Before V-E Day, it carried food to flooded areas of the Netherlands (Operation Chowhound), and after V-E Day transported prisoners of war from German camps to Allied centers. The 34th Bomb Group returned to Sioux Falls AAF, South Dakota on 28 August 1945 and was inactivated.

===RAF Maintenance Command use===
After the war, the field was used as the sub-site of No. 94 Maintenance Unit RAF being used as an ammunition storage depot. It was reduced to inactive status in June 1954 and sold.

==Current use==
With the end of military control the former technical site of Mendlesham, which was to the southwest of the airfield was developed into an industrial estate. Large, expansive buildings were constructed over the area, around the T2 hangar that still exists.

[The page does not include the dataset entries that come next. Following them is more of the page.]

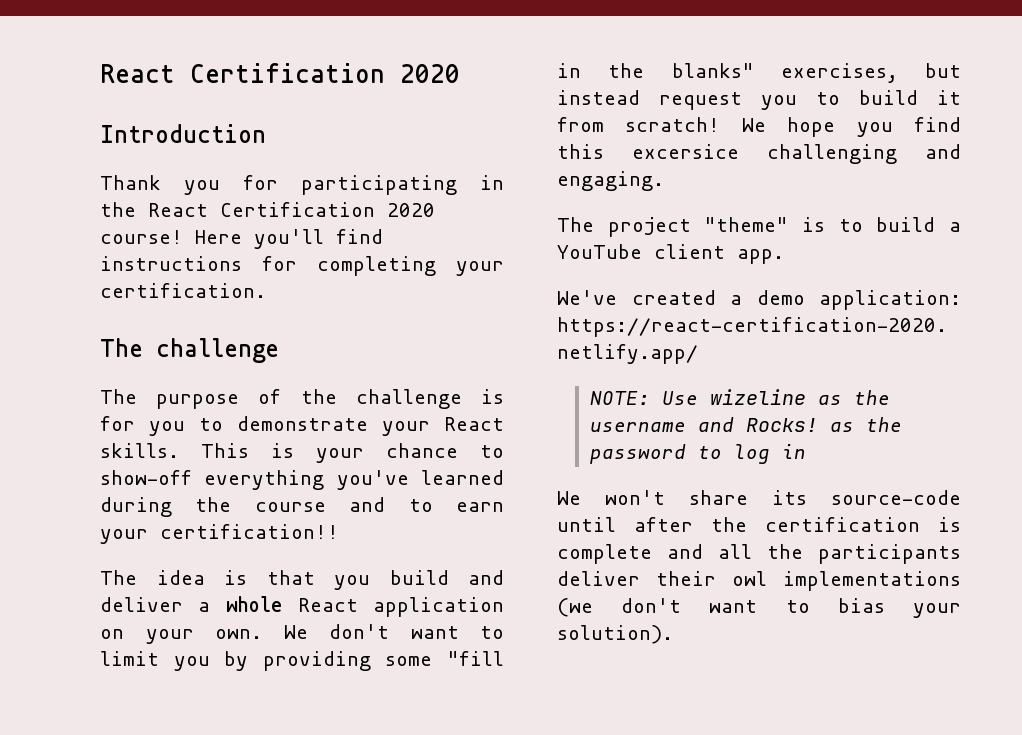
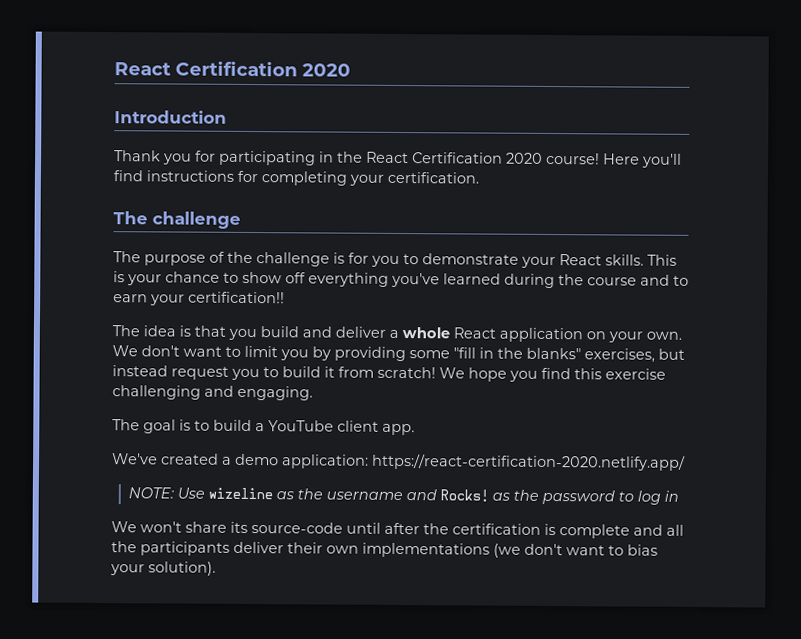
- This is your chance to show-off everything you've learned during the course and to earn your certification!!
+ This is your chance to show off everything you've learned during the course and to earn your certification!!
- We hope you find this excersice challenging and engaging.
+ We hope you find this exercise challenging and engaging.
- The project "theme" is to build a YouTube client app.
+ The goal is to build a YouTube client app.
- We won't share its source-code until after the certification is complete and all the participants deliver their owl implementations (we don't want to bias your solution).
+ We won't share its source-code until after the certification is complete and all the participants deliver their own implementations (we don't want to bias your solution).

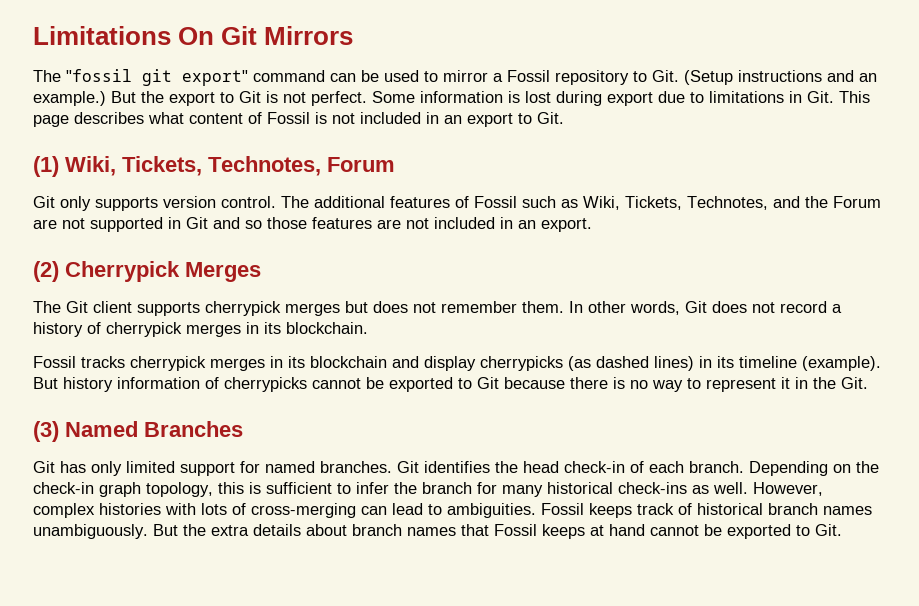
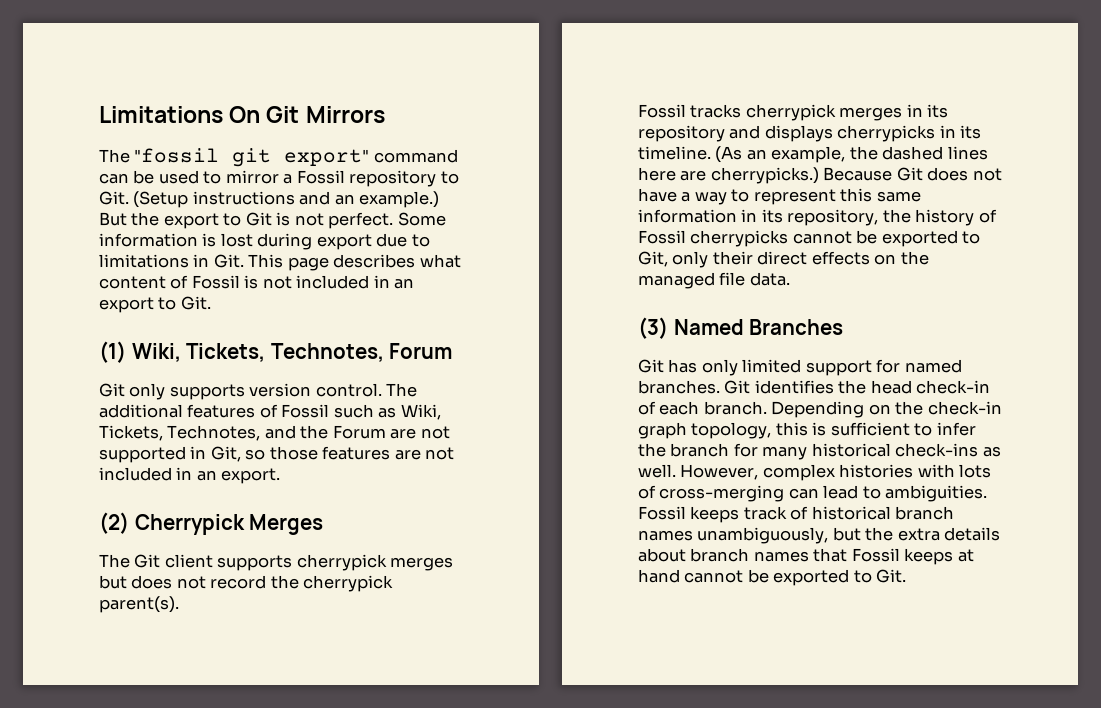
- The additional features of Fossil such as Wiki, Tickets, Technotes, and the Forum are not supported in Git and so those features are not included in an export.
+ The additional features of Fossil such as Wiki, Tickets, Technotes, and the Forum are not supported in Git, so those features are not included in an export.
- The Git client supports cherrypick merges but does not remember them. In other words, Git does not record a history of cherrypick merges in its blockchain.
+ The Git client supports cherrypick merges but does not record the cherrypick parent(s).
- Fossil tracks cherrypick merges in its blockchain and display cherrypicks (as dashed lines) in its timeline (example). But history information of cherrypicks cannot be exported to Git because there is no way to represent it in the Git.
+ Fossil tracks cherrypick merges in its repository and displays cherrypicks in its timeline. (As an example, the dashed lines here are cherrypicks.) Because Git does not have a way to represent this same information in its repository, the history of Fossil cherrypicks cannot be exported to Git, only their direct effects on the managed file data.
- Fossil keeps track of historical branch names unambiguously. But the extra details about branch names that Fossil keeps at hand cannot be exported to Git.
+ Fossil keeps track of historical branch names unambiguously, but the extra details about branch names that Fossil keeps at hand cannot be exported to Git.

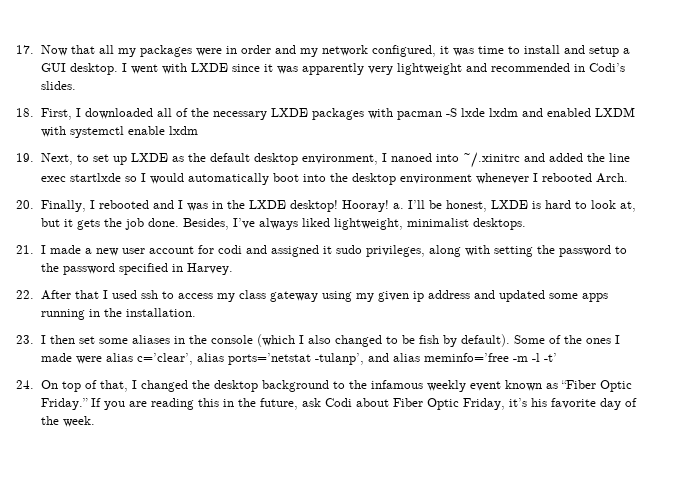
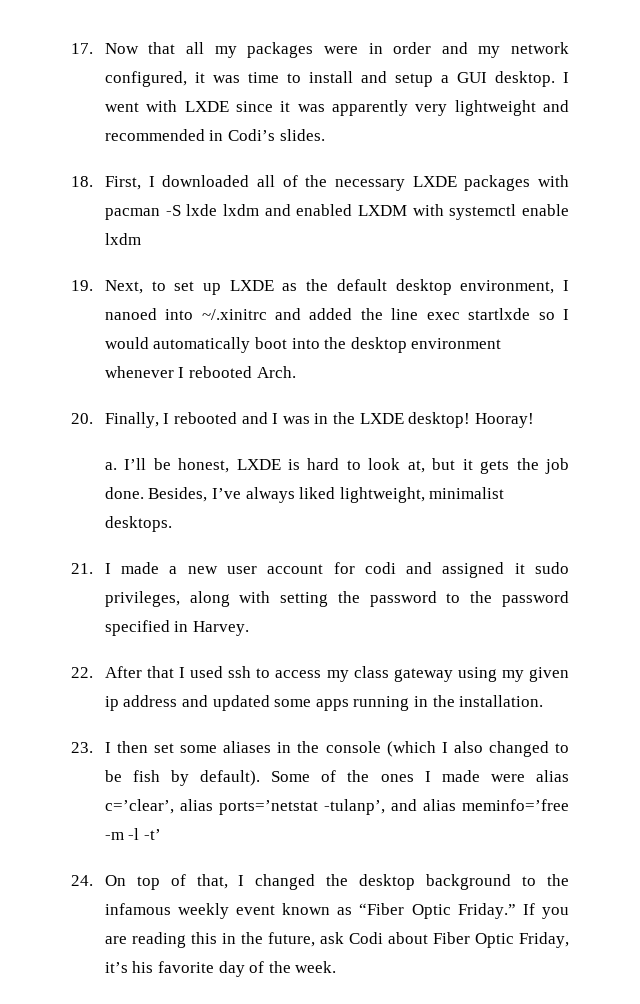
- Hooray! a.
+ Hooray!
+ a.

The balance of the airfield was returned to agricultural use; the runways, hardstands and perimeter track were largely removed for aggregate and today are fields, although parts of the perimeter track and the 02/20 runway remain as single-track farm access roads. No evidence of the wartime control tower remains. The NE end of the 20 runway has a small portion remaining at full width. A few wartime buildings are in use by farmers. Only the faintest hint of a perimeter track remains visible. A small but impressive memorial bronze plaque, subscribed to by the men of the 34th Group before their departure and erected in 1949 on the old airfield next to the A140 road, was stolen in April 2010 and presumably melted down for scrap. In January 2014 an appeal was made to raise £35,000 to replace it in the more secure location of St Mary's Church in Mendlesham.

Some aerospace-related use still remains though: one portion of runway 08/25, although now covered with grass, is now in use by local microlight pilots and by Suffolk Coastal Floaters hang-gliding club along with a blister-type hangar at the EOR.